# [Record extracts]
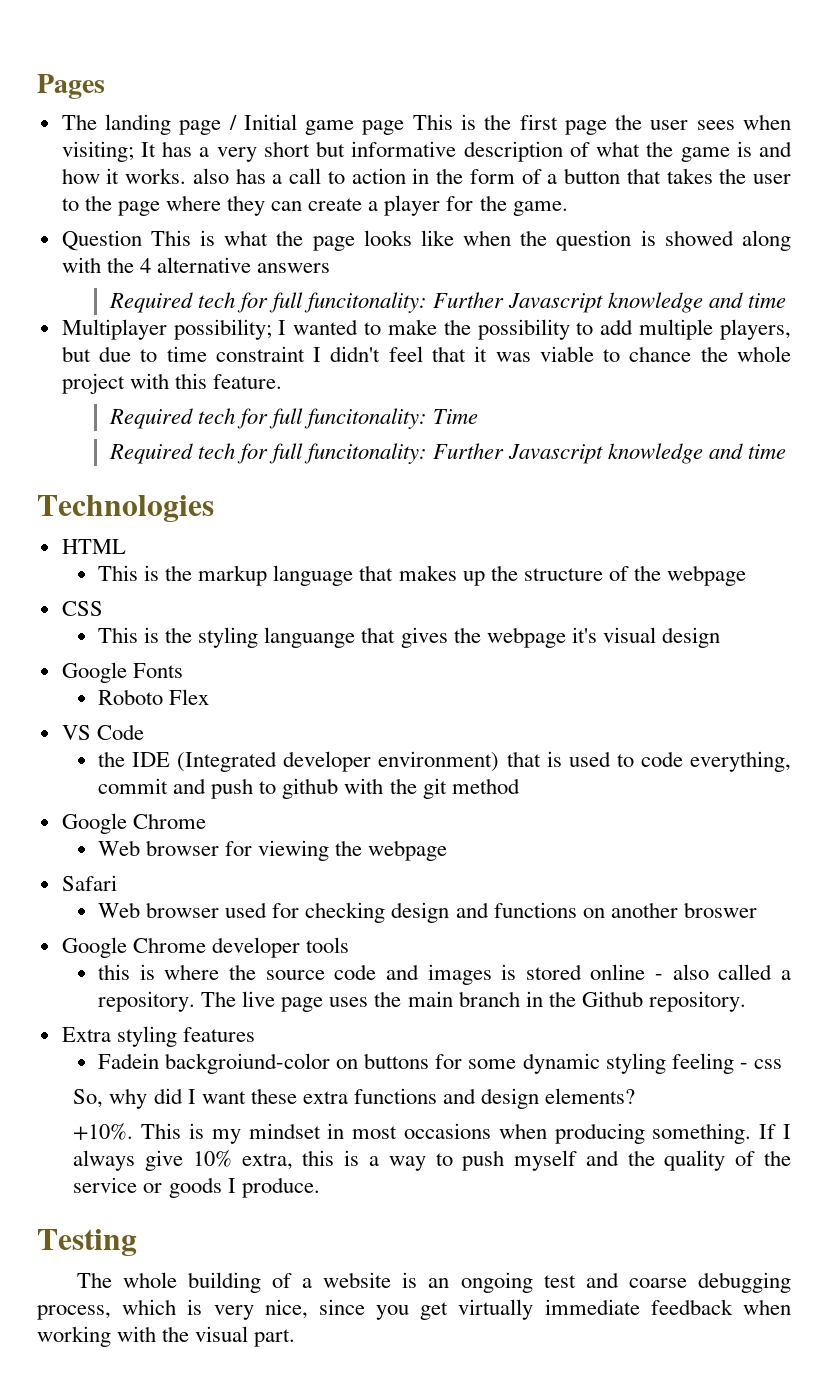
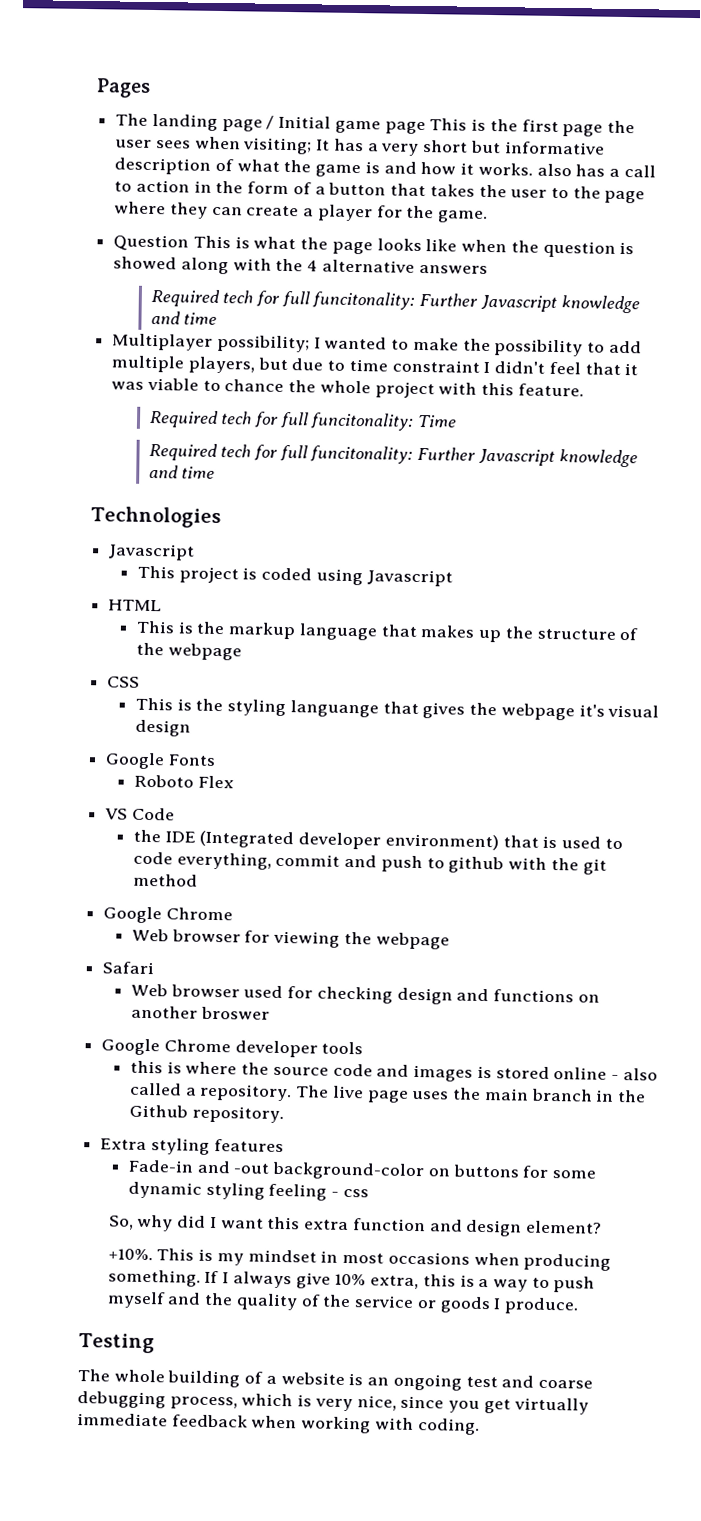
(214, 509) none -> [108,543,196,561] [137,565,453,587] // Javascript // This project is coded using Javascript
[98,1053,331,1074] Fadein backgroiund-color -> [128,1159,426,1181] Fade-in and -out background-color
[250,1088,437,1104] these extra functions -> [267,1216,426,1232] this extra function
[545,1088,636,1104] elements? -> [526,1220,603,1234] element?
[162,1326,296,1347] the visual part. -> [417,1418,480,1435] coding.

# [What you will do]
Every entry should come back exactly as written, only without images.

# [Reply]
(214, 509) none -> [108,543,196,561] [137,565,453,587] // Javascript // This project is coded using Javascript
[98,1053,331,1074] Fadein backgroiund-color -> [128,1159,426,1181] Fade-in and -out background-color
[250,1088,437,1104] these extra functions -> [267,1216,426,1232] this extra function
[545,1088,636,1104] elements? -> [526,1220,603,1234] element?
[162,1326,296,1347] the visual part. -> [417,1418,480,1435] coding.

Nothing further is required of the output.